Coquecigrues

Philippe Safar (président d'honneur SOP)

Publié le dimanche 01 mai 2016

S'il est patent qu'il faut gagner sa vie, il convient que le travail demeure une vertu...
Safar

LA SOCIÉTÉ CIVILE S’EMBRASE autour du projet de loi El Khomri sur le travail. D’un côté, on déplore un texte totalement édulcoré dont l’impact serait psychologiquement nul et économiquement anecdotique.

De l’autre, on se mobilise pour préserver un droit qui protège le salarié, mais dans un marché du travail qui se contracte à mesure qu’augmente l’ubérisation de l’activité. Dans cinquante ans d’ailleurs, il n’est même pas sûr que le statut de salarié soit encore en vigueur.

Car la notion de travail évolue.

Dans l’Antiquité, il était l’apanage de la servilité puisque considéré par nature comme avilissant. L’homme libre, lui, disposait du loisir de penser et de jouir de la vie.
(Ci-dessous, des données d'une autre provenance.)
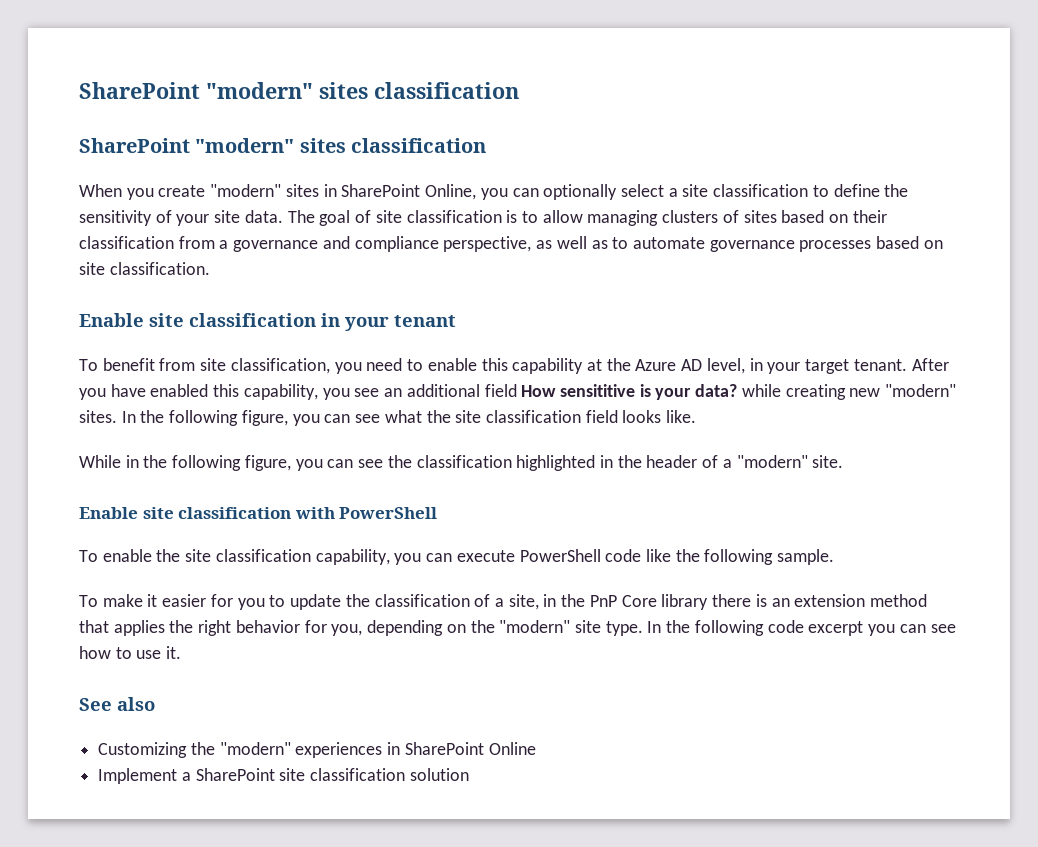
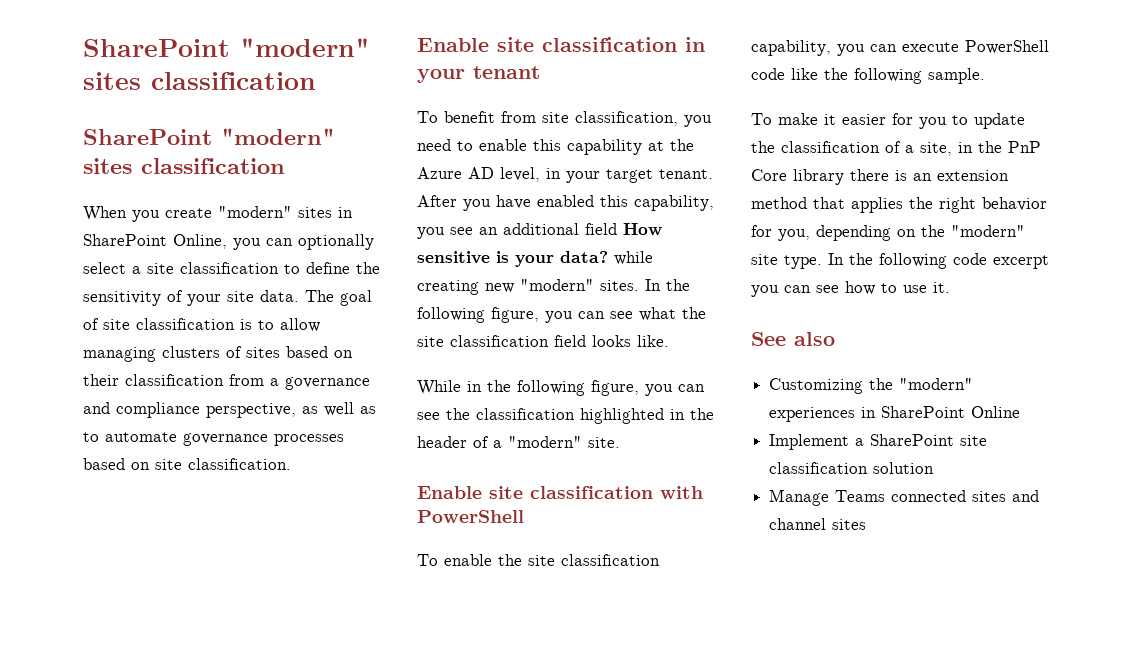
- After you have enabled this capability, you see an additional field How sensititive is your data? while creating new "modern" sites.
+ After you have enabled this capability, you see an additional field How sensitive is your data? while creating new "modern" sites.
+ Manage Teams connected sites and channel sites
Beaucoup plus tard, Kant et Hegel ont fait évoluer le regard sur le travail.

La machine à vapeur, les moteurs transformant les matériaux naturels, l’organisation de la société : le travail devenait source d’émancipation.
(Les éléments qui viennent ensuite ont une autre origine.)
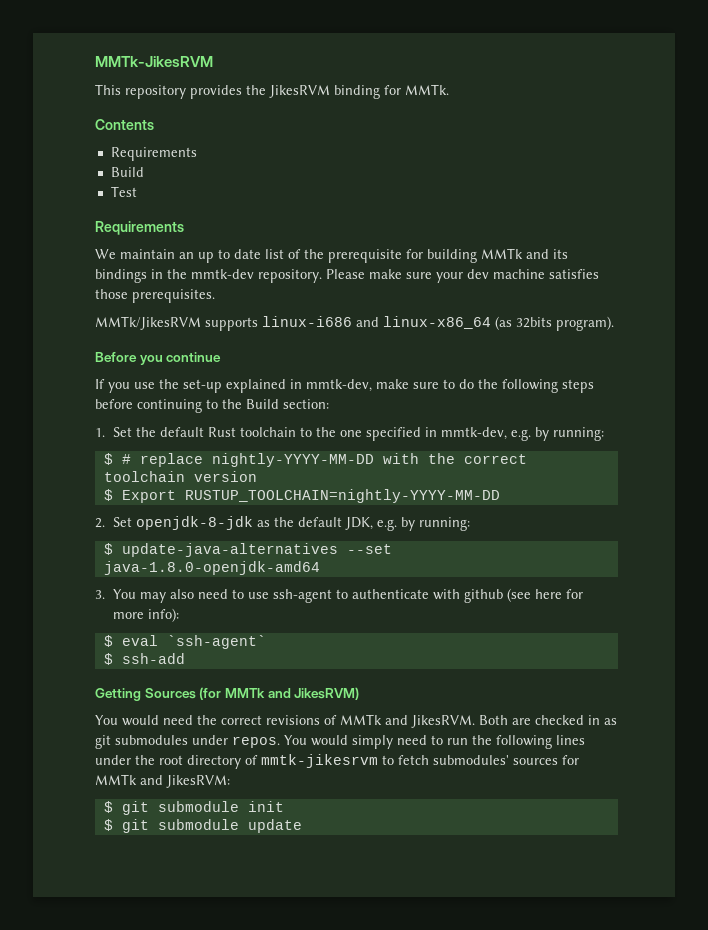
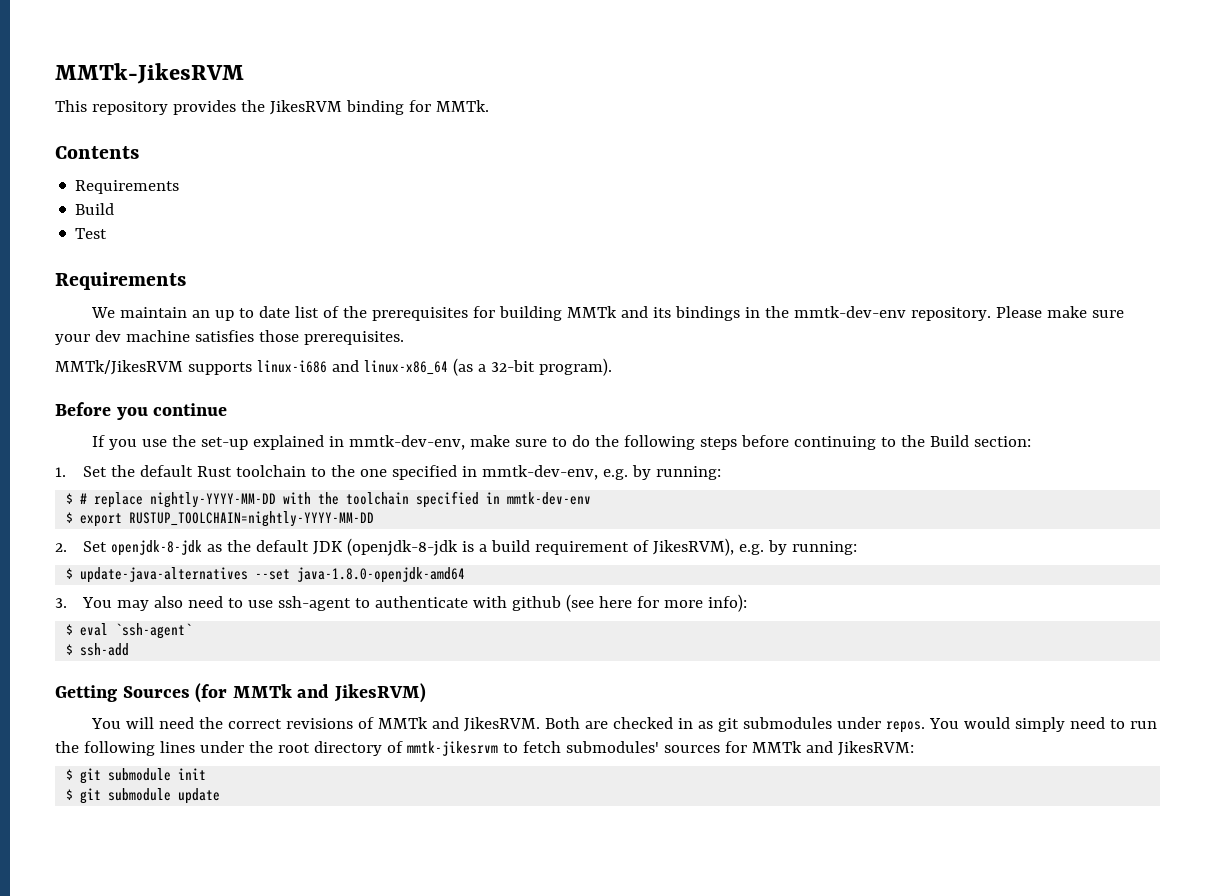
- We maintain an up to date list of the prerequisite for building MMTk and its bindings in the mmtk-dev repository.
+ We maintain an up to date list of the prerequisites for building MMTk and its bindings in the mmtk-dev-env repository.
- MMTk/JikesRVM supports linux-i686 and linux-x86_64 (as 32bits program).
+ MMTk/JikesRVM supports linux-i686 and linux-x86_64 (as a 32-bit program).
- If you use the set-up explained in mmtk-dev, make sure to do the following steps before continuing to the Build section:
+ If you use the set-up explained in mmtk-dev-env, make sure to do the following steps before continuing to the Build section:
- 1. Set the default Rust toolchain to the one specified in mmtk-dev, e.g. by running:
+ 1. Set the default Rust toolchain to the one specified in mmtk-dev-env, e.g. by running:
- $ # replace nightly-YYYY-MM-DD with the correct toolchain version
- $ Export RUSTUP_TOOLCHAIN=nightly-YYYY-MM-DD
+ $ # replace nightly-YYYY-MM-DD with the toolchain specified in mmtk-dev-env
+ $ export RUSTUP_TOOLCHAIN=nightly-YYYY-MM-DD
- 2. Set openjdk-8-jdk as the default JDK, e.g. by running:
+ 2. Set openjdk-8-jdk as the default JDK (openjdk-8-jdk is a build requirement of JikesRVM), e.g. by running:
- You would need the correct revisions of MMTk and JikesRVM.
+ You will need the correct revisions of MMTk and JikesRVM.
Mais Karl Marx révolutionnera cette perspective en considérant le travail comme un facteur d’aliénation. Le travail comme dignité, honneur et vertu n’était en réalité qu’exploitation de l’homme par l’homme.

 

AUJOURD’HUI, DANS NOS SOCIÉTÉS DÉVELOPPÉES, la révolution numérique, l’automatisation, la robotisation ou encore la CFAO réduisent drastiquement l’intervention de l’homme et notamment manuelle. Même la médecine n’échappe pas à cette révolution technologique. Elle doit s’adapter et calquer son devenir sur la société industrielle moderne.

L’innovation va nous contraindre à accroître nos qualifications pour rester en phase avec l’évolution de la technique et préparer la transition. Pour la médecine, et pour notre profession plus encore, s’approprier les défis de la transition numérique ne suffira pas. Nous devrons accroître les rendements et les cadences, accroître la productivité pour satisfaire aux injonctions de la puissance publique dans le même temps que nous bénéficierons des avancées technologiques. On peut s’inquiéter, se lamenter…

Pourtant l’automatisation des tâches a ses limites. Gare aux coquecigrues !

 

UN NOUVEL HUMANISME RESTE À INVENTER pour maintenir une médecine viable

à visage humain. La « machine à manger » de Charlot dans les Temps Modernes est un souvenir impérissable. La main de l’homme est un outil incontournable, et s’alimenter reste un plaisir.

Il en va de même du travail du praticien : s’il est patent qu’il faut gagner sa vie pour subsister, il convient que le travail demeure une vertu, source de richesse pour le moral et le lien social qui permette d’entretenir une relation de confiance et un échange avec le patient.

Nous devons opposer la ferme volonté d’entretenir nos connaissances pour exercer correctement notre activité variée et valorisante, sans rien céder sur la qualité de ce que nous offrons.